▸ **WHAT THE TASK ASKS**: Return only the final portion of the entries: the line with "- The next step" and every line after it, each one exact.

(Content revision data)
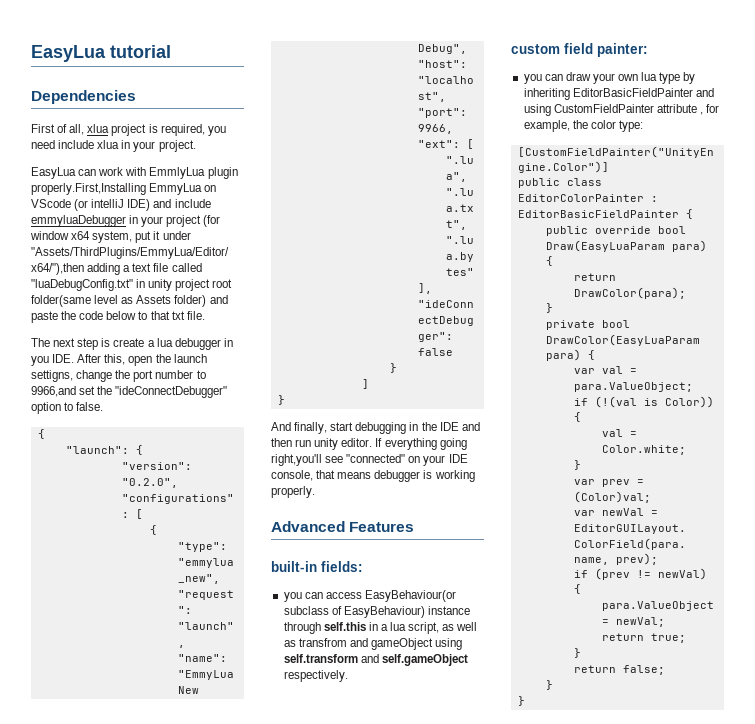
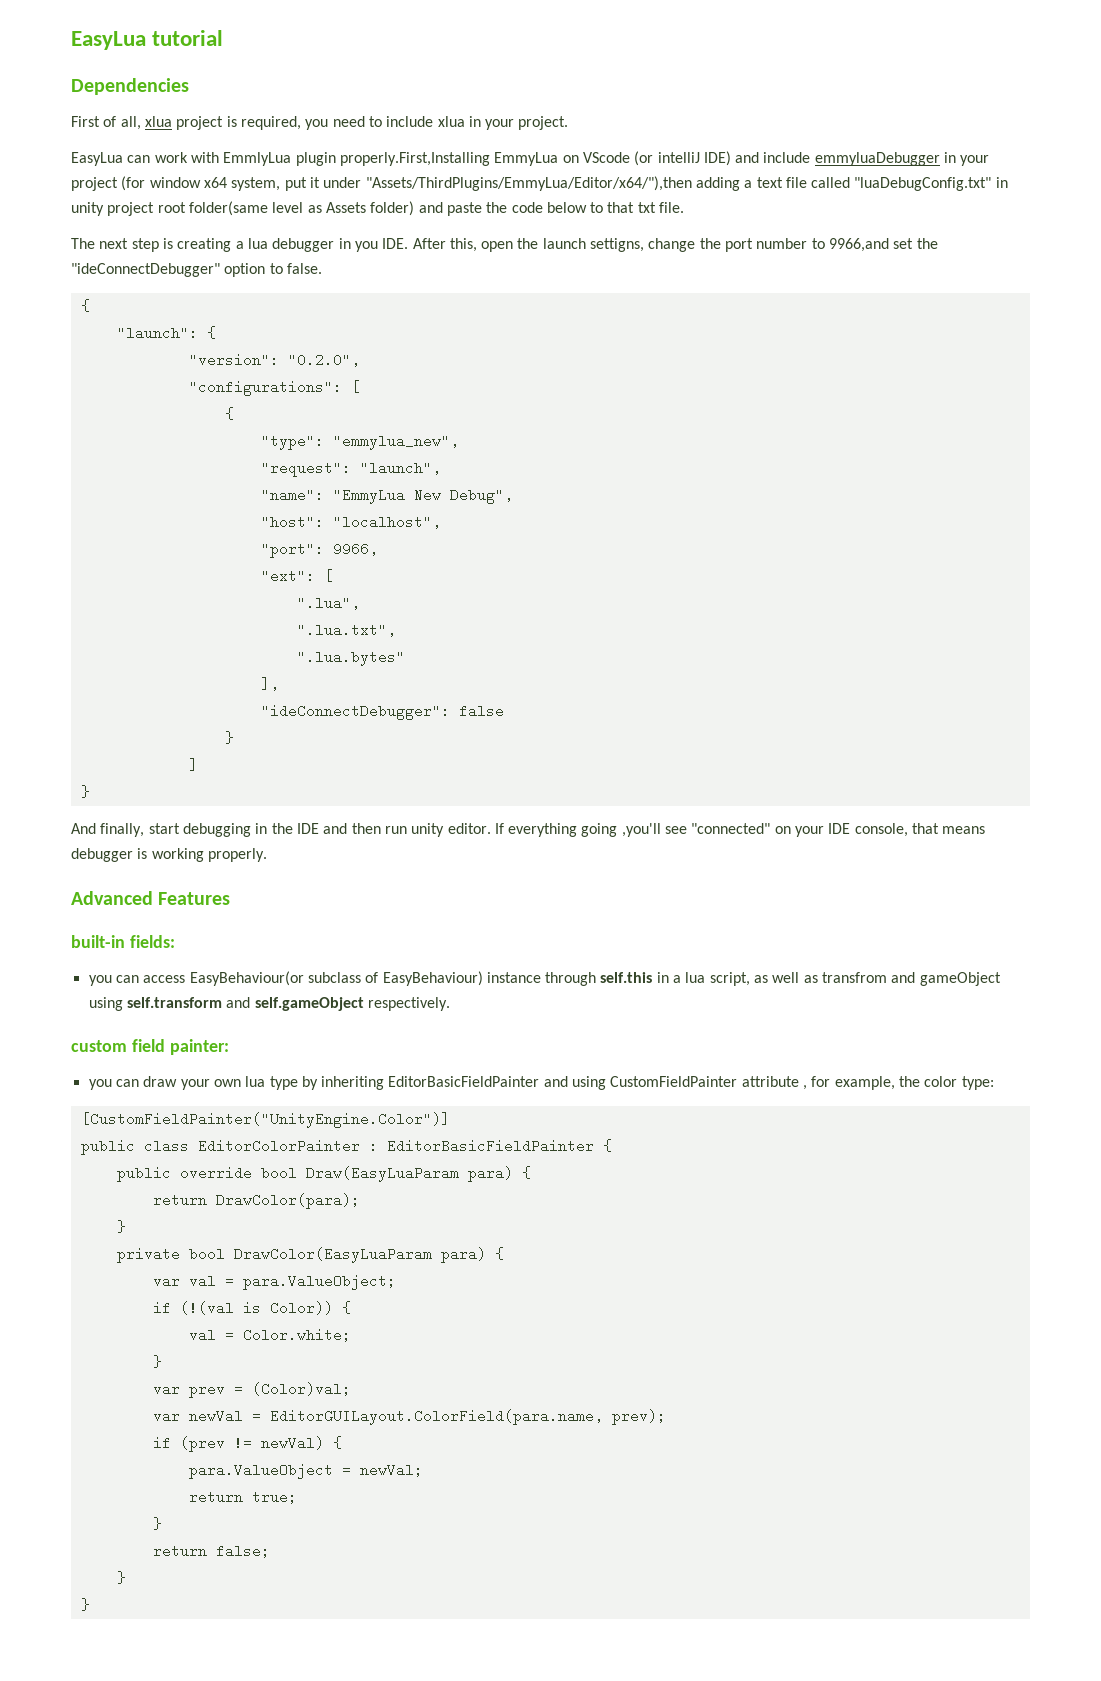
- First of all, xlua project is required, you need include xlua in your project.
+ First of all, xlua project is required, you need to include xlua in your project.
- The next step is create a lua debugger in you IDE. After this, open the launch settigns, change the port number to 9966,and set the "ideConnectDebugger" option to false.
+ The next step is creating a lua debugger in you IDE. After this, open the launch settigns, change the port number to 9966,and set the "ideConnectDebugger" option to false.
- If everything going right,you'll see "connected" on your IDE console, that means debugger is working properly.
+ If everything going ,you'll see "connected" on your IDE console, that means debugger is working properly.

▸ **RESPONSE BELOW**:
- The next step is create a lua debugger in you IDE. After this, open the launch settigns, change the port number to 9966,and set the "ideConnectDebugger" option to false.
+ The next step is creating a lua debugger in you IDE. After this, open the launch settigns, change the port number to 9966,and set the "ideConnectDebugger" option to false.
- If everything going right,you'll see "connected" on your IDE console, that means debugger is working properly.
+ If everything going ,you'll see "connected" on your IDE console, that means debugger is working properly.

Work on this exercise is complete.